**Work instruction**:
Down to the last word, output the records below, skipping any images.

**Recorded information**:
════════════════════

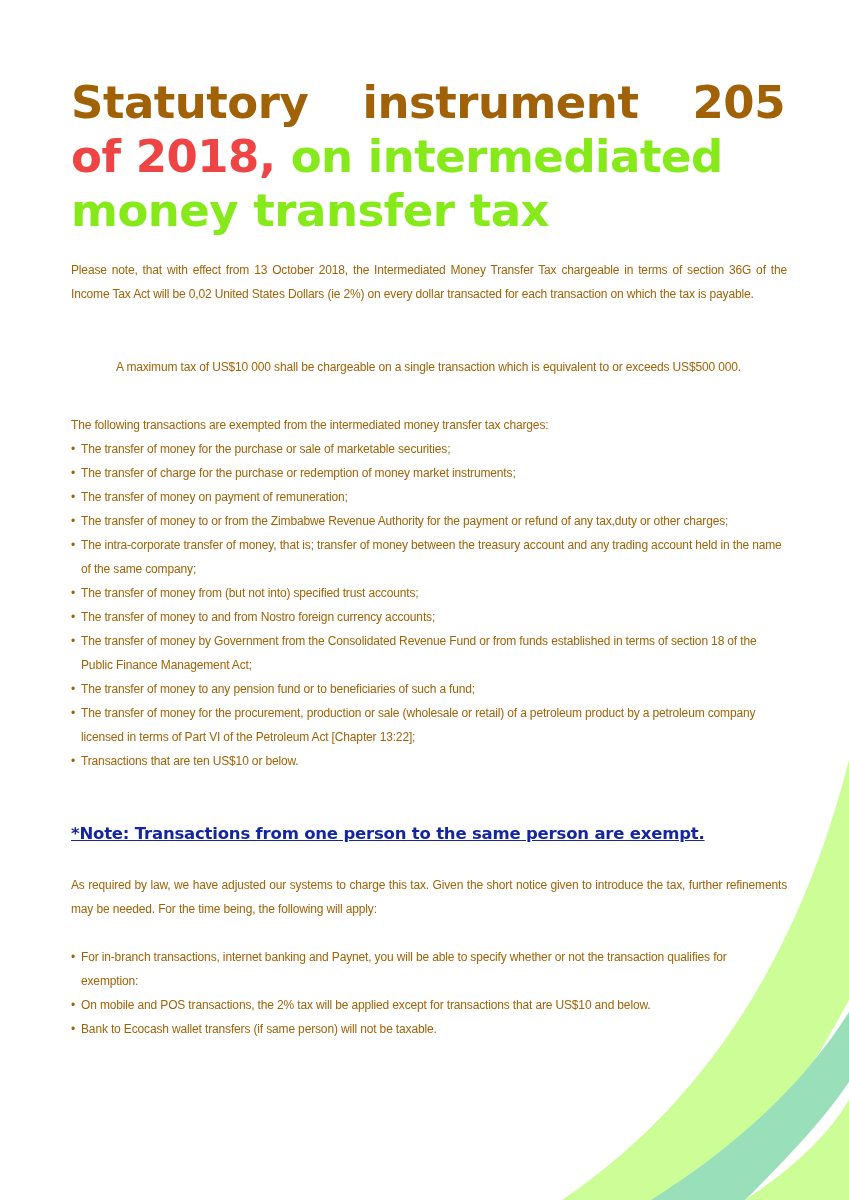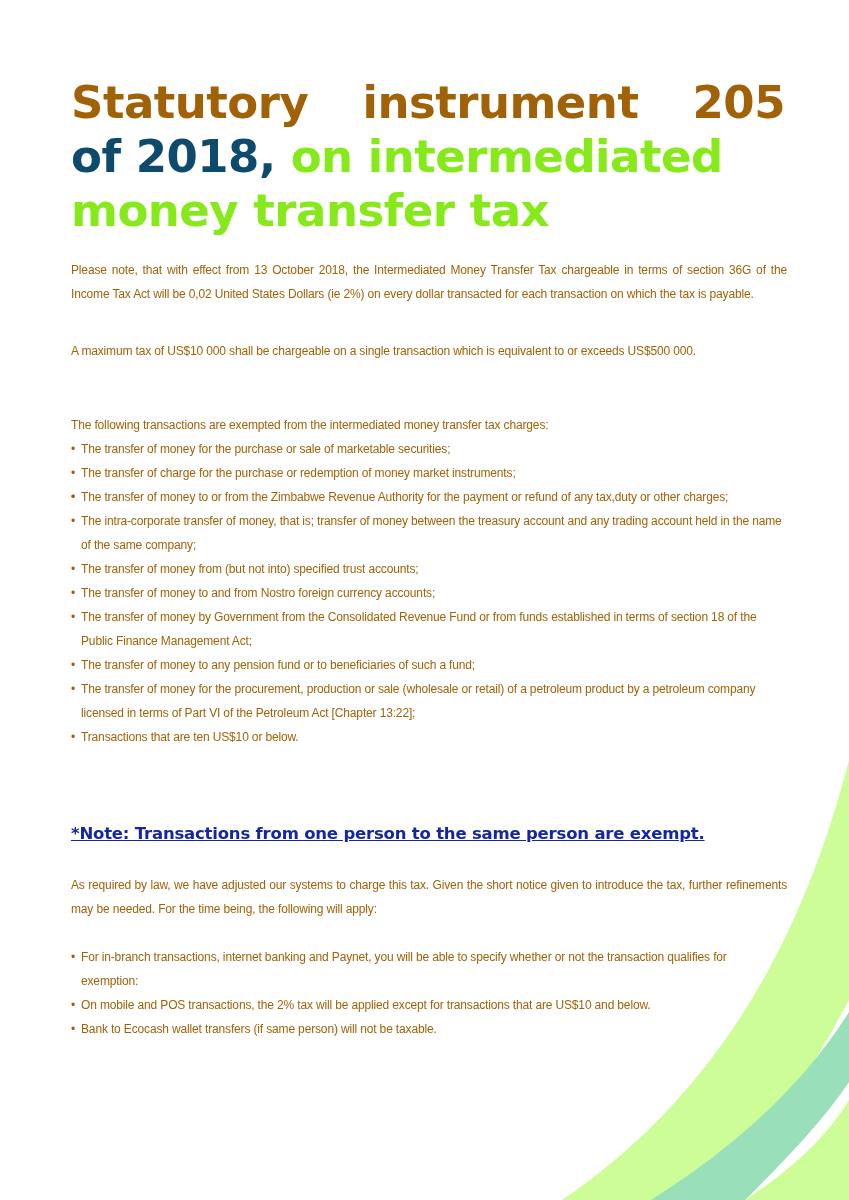--- a/index.html
+++ b/index.html
@@ -40,35 +40,35 @@
       letter-spacing: -0.5px;
       text-align: justify;
       text-align-last: left;
       width: 714px;
     }
     .title .line1 {
       display: flex;
       justify-content: space-between;
       color: #a16207;
     }
-    .title .blue { color: #0c4a6e; }
+    .title .blue { color: #ef4444; }
     .title .green { color: #86ea1a; }
     .body-text {
       font-family: "Liberation Sans", sans-serif;
       font-size: 12px;
       line-height: 24px;
       color: #a16207;
       letter-spacing: -0.15px;
     }
     .para {
       margin: 0;
       text-align: justify;
     }
     .p1 { position: absolute; top: 258px; width: 716px; }
-    .p2 { position: absolute; top: 339px; width: 716px; }
+    .p2 { position: absolute; top: 355px; width: 716px; margin-left: 45px; }
     .p3 { position: absolute; top: 413px; width: 716px; }
     ul.bullets {
       list-style: none;
       margin: 0;
       padding: 0;
     }
     ul.bullets li {
       position: relative;
       padding-left: 10px;
       margin: 0;
@@ -119,21 +119,21 @@
 
   <p class="para body-text p1">Please note, that with effect from 13 October 2018, the Intermediated Money Transfer Tax chargeable in terms of section 36G of the Income Tax Act will be 0,02 United States Dollars (ie 2%) on every dollar transacted for each transaction on which the tax is payable.</p>
 
   <p class="para body-text p2">A maximum tax of US$10 000 shall be chargeable on a single transaction which is equivalent to or exceeds US$500 000.</p>
 
   <div class="body-text p3">
     <p class="para">The following transactions are exempted from the intermediated money transfer tax charges:</p>
     <ul class="bullets">
       <li><span class="dot">•</span><span>The transfer of money for the purchase or sale of marketable securities;</span></li>
       <li><span class="dot">•</span><span>The transfer of charge for the purchase or redemption of money market instruments;</span></li>
-      <li><span class="dot">•</span></li>
+      <li><span class="dot">•</span><span>The transfer of money on payment of remuneration;</span></li>
       <li><span class="dot">•</span><span>The transfer of money to or from the Zimbabwe Revenue Authority for the payment or refund of any tax,duty or other charges;</span></li>
       <li><span class="dot">•</span><span>The intra-corporate transfer of money, that is; transfer of money between the treasury account and any trading account held in the name of the same company;</span></li>
       <li><span class="dot">•</span><span>The transfer of money from (but not into) specified trust accounts;</span></li>
       <li><span class="dot">•</span><span>The transfer of money to and from Nostro foreign currency accounts;</span></li>
       <li><span class="dot">•</span><span>The transfer of money by Government from the Consolidated Revenue Fund or from funds established in terms of section 18 of the Public Finance Management Act;</span></li>
       <li><span class="dot">•</span><span>The transfer of money to any pension fund or to beneficiaries of such a fund;</span></li>
       <li><span class="dot">•</span><span>The transfer of money for the procurement, production or sale (wholesale or retail) of a petroleum product by a petroleum company licensed in terms of Part VI of the Petroleum Act [Chapter 13:22];</span></li>
       <li><span class="dot">•</span><span>Transactions that are ten US$10 or below.</span></li>
     </ul>
   </div>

════════════════════

**Response box**:
--- a/index.html
+++ b/index.html
@@ -40,35 +40,35 @@
       letter-spacing: -0.5px;
       text-align: justify;
       text-align-last: left;
       width: 714px;
     }
     .title .line1 {
       display: flex;
       justify-content: space-between;
       color: #a16207;
     }
-    .title .blue { color: #0c4a6e; }
+    .title .blue { color: #ef4444; }
     .title .green { color: #86ea1a; }
     .body-text {
       font-family: "Liberation Sans", sans-serif;
       font-size: 12px;
       line-height: 24px;
       color: #a16207;
       letter-spacing: -0.15px;
     }
     .para {
       margin: 0;
       text-align: justify;
     }
     .p1 { position: absolute; top: 258px; width: 716px; }
-    .p2 { position: absolute; top: 339px; width: 716px; }
+    .p2 { position: absolute; top: 355px; width: 716px; margin-left: 45px; }
     .p3 { position: absolute; top: 413px; width: 716px; }
     ul.bullets {
       list-style: none;
       margin: 0;
       padding: 0;
     }
     ul.bullets li {
       position: relative;
       padding-left: 10px;
       margin: 0;
@@ -119,21 +119,21 @@
 
   <p class="para body-text p1">Please note, that with effect from 13 October 2018, the Intermediated Money Transfer Tax chargeable in terms of section 36G of the Income Tax Act will be 0,02 United States Dollars (ie 2%) on every dollar transacted for each transaction on which the tax is payable.</p>
 
   <p class="para body-text p2">A maximum tax of US$10 000 shall be chargeable on a single transaction which is equivalent to or exceeds US$500 000.</p>
 
   <div class="body-text p3">
     <p class="para">The following transactions are exempted from the intermediated money transfer tax charges:</p>
     <ul class="bullets">
       <li><span class="dot">•</span><span>The transfer of money for the purchase or sale of marketable securities;</span></li>
       <li><span class="dot">•</span><span>The transfer of charge for the purchase or redemption of money market instruments;</span></li>
-      <li><span class="dot">•</span></li>
+      <li><span class="dot">•</span><span>The transfer of money on payment of remuneration;</span></li>
       <li><span class="dot">•</span><span>The transfer of money to or from the Zimbabwe Revenue Authority for the payment or refund of any tax,duty or other charges;</span></li>
       <li><span class="dot">•</span><span>The intra-corporate transfer of money, that is; transfer of money between the treasury account and any trading account held in the name of the same company;</span></li>
       <li><span class="dot">•</span><span>The transfer of money from (but not into) specified trust accounts;</span></li>
       <li><span class="dot">•</span><span>The transfer of money to and from Nostro foreign currency accounts;</span></li>
       <li><span class="dot">•</span><span>The transfer of money by Government from the Consolidated Revenue Fund or from funds established in terms of section 18 of the Public Finance Management Act;</span></li>
       <li><span class="dot">•</span><span>The transfer of money to any pension fund or to beneficiaries of such a fund;</span></li>
       <li><span class="dot">•</span><span>The transfer of money for the procurement, production or sale (wholesale or retail) of a petroleum product by a petroleum company licensed in terms of Part VI of the Petroleum Act [Chapter 13:22];</span></li>
       <li><span class="dot">•</span><span>Transactions that are ten US$10 or below.</span></li>
     </ul>
   </div>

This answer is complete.